La coronavirus economy: i settori che non conoscono crisi

coronavirus economy

Si chiama coronavirus economy, come l’ha battezzata Linkiesta, ed è una conseguenza della crisi che stiamo vivendo in questi giorni. Ci sono settori infatti che a differenza di altri non stanno subendo conseguenze negative dal progressivo stop che il Governo italiano ha imposto nelle ultime settimane. Secondo il report di Cerved Group (di cui parliamo qui), 1 azienda su 10 è a rischio fallimento se l’emergenza Covid-19 non si dovesse arrestare entro l’anno.

A subire maggiormente la crisi sono soprattutto tre settori: tessile, trasporti e turismo, l’industria manifatturiera, in particolare l’automotive, le attività culturali (teatro e cinema), l’industria agroalimentare e la produzione enologica. Dall’altra parte invece esistono aziende che, in un modo o nell’altro, sono “avvantaggiate” dalla situazione. Dallo streaming all’e-commerce, scopriamo i settori della coronavirus economy. 

E-commerce e streaming: i settori chiave della coronavirus economy

Il gruppo Triboo ha registrato un aumento del 17% nelle transazioni dell’e-commerce durante lo scoppio della pandemia di Coronavirus. Medesimo risultato dal report di Nielsen del 6 marzo 2020 che aveva mostrato come tra il 24 febbraio e il 1 marzo si è verificato un aumento dell’81% sull’acquisto di prodotti di largo consumo online: una crescita di 30 punti percentuali rispetto alla settimana precedente.
Per quanto riguarda la GDO invece nello stesso periodo la percentuale di crescita si è assestata al 12,2%. Sembra che, nonostante il Coronavirus, il settore dell’e-commerce non stia subendo alcun contraccolpo.. Se in una prima fase era stato il Nord-Ovest a primeggiare, dalla settimana conclusasi il 1 marzo è stato il Sud Italia a incrementare la percentuale di acquisti online, visto l’allargamento della zona “rossa” o meglio “arancione” dalla sola Lombardia a tutta la penisola.

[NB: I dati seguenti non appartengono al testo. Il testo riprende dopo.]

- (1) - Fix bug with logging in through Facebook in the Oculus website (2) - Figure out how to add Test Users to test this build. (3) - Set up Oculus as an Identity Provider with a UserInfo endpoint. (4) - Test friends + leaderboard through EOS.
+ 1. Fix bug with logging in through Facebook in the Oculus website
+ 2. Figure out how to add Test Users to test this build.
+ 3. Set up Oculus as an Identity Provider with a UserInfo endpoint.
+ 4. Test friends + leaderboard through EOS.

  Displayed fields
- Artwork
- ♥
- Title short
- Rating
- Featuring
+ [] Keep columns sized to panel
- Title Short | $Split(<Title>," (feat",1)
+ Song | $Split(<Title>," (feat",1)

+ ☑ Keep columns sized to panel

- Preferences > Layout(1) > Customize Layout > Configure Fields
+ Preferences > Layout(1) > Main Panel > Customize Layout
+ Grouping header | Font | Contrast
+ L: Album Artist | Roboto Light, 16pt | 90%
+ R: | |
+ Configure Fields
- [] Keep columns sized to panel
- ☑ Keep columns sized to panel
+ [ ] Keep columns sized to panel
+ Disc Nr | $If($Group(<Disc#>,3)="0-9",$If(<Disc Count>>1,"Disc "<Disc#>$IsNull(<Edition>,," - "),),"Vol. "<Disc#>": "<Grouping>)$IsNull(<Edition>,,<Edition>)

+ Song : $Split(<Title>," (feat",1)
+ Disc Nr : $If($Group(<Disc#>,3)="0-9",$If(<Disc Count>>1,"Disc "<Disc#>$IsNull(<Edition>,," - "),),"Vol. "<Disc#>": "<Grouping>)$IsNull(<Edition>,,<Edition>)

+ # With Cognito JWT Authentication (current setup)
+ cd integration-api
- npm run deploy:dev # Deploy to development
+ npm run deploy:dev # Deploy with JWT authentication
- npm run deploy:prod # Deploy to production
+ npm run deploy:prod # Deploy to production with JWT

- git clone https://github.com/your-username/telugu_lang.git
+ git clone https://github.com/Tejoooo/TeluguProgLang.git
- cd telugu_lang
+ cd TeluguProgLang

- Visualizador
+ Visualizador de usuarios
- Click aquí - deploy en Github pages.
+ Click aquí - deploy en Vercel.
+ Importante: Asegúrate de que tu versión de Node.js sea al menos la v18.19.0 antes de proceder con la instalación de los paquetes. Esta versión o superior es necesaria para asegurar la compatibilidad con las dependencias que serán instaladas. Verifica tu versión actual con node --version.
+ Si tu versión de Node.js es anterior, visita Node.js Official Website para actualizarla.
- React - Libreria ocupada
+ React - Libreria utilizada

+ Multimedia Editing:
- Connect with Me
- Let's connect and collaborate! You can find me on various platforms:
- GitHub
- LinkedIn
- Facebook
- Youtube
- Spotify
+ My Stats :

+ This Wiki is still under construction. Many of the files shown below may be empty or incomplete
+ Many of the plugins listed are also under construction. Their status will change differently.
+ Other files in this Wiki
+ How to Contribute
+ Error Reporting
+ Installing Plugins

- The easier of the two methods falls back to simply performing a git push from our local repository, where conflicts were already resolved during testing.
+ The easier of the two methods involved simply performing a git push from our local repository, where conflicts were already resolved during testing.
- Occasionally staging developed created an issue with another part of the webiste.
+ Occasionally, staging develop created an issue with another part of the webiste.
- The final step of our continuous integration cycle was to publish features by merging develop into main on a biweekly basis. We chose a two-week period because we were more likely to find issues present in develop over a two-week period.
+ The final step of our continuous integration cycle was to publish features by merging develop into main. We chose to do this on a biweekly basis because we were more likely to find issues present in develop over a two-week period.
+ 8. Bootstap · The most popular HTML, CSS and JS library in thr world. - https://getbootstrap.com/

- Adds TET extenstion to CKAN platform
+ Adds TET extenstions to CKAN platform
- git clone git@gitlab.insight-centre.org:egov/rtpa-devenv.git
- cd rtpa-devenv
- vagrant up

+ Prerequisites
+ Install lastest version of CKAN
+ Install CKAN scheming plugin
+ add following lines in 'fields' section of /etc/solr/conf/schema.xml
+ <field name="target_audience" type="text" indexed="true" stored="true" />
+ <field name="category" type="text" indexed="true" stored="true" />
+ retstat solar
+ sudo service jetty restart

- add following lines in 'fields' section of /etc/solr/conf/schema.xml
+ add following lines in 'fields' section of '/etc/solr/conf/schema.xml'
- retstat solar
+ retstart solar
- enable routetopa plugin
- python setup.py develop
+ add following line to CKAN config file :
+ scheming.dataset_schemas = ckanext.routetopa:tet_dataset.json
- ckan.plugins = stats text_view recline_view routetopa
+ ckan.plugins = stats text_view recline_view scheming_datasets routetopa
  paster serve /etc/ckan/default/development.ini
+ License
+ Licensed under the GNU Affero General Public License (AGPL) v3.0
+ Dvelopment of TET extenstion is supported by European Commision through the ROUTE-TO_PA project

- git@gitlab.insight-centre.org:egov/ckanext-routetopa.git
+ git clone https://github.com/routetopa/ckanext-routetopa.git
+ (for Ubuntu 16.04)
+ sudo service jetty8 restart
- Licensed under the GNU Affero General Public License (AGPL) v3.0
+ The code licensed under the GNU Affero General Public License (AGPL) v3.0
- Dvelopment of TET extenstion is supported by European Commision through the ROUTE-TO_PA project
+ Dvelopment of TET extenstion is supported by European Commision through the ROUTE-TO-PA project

Ma non è solo l’ecommerce a godere della crisi.  Per il settore streaming invece solo nell’ultima settimana (al 7 marzo),  Netflix ha registrato un aumento dello 0,8% delle proprie azioni mentre da febbraio a marzo la percentuale è salita al 6%. Un trend crescente è anche quello delle società di tecnologia specializzate nella comunicazione da remoto e file hosting come Zoom e Dropbox. 

Tutto questo è favorito dalla volontà stessa delle persone di rimanere a casa senza rinunciare ai ritmi della vita quotidiana. Per continuare a lavorare, lo smart working e video call aiutano ma anche gli acquisti online supportano i cittadini per la spesa senza necessità di uscire da casa. Altri settori che beneficiano della situazione sono indubbiamente i produttori di cibi da dispensa, salviette e soluzioni disinfettanti.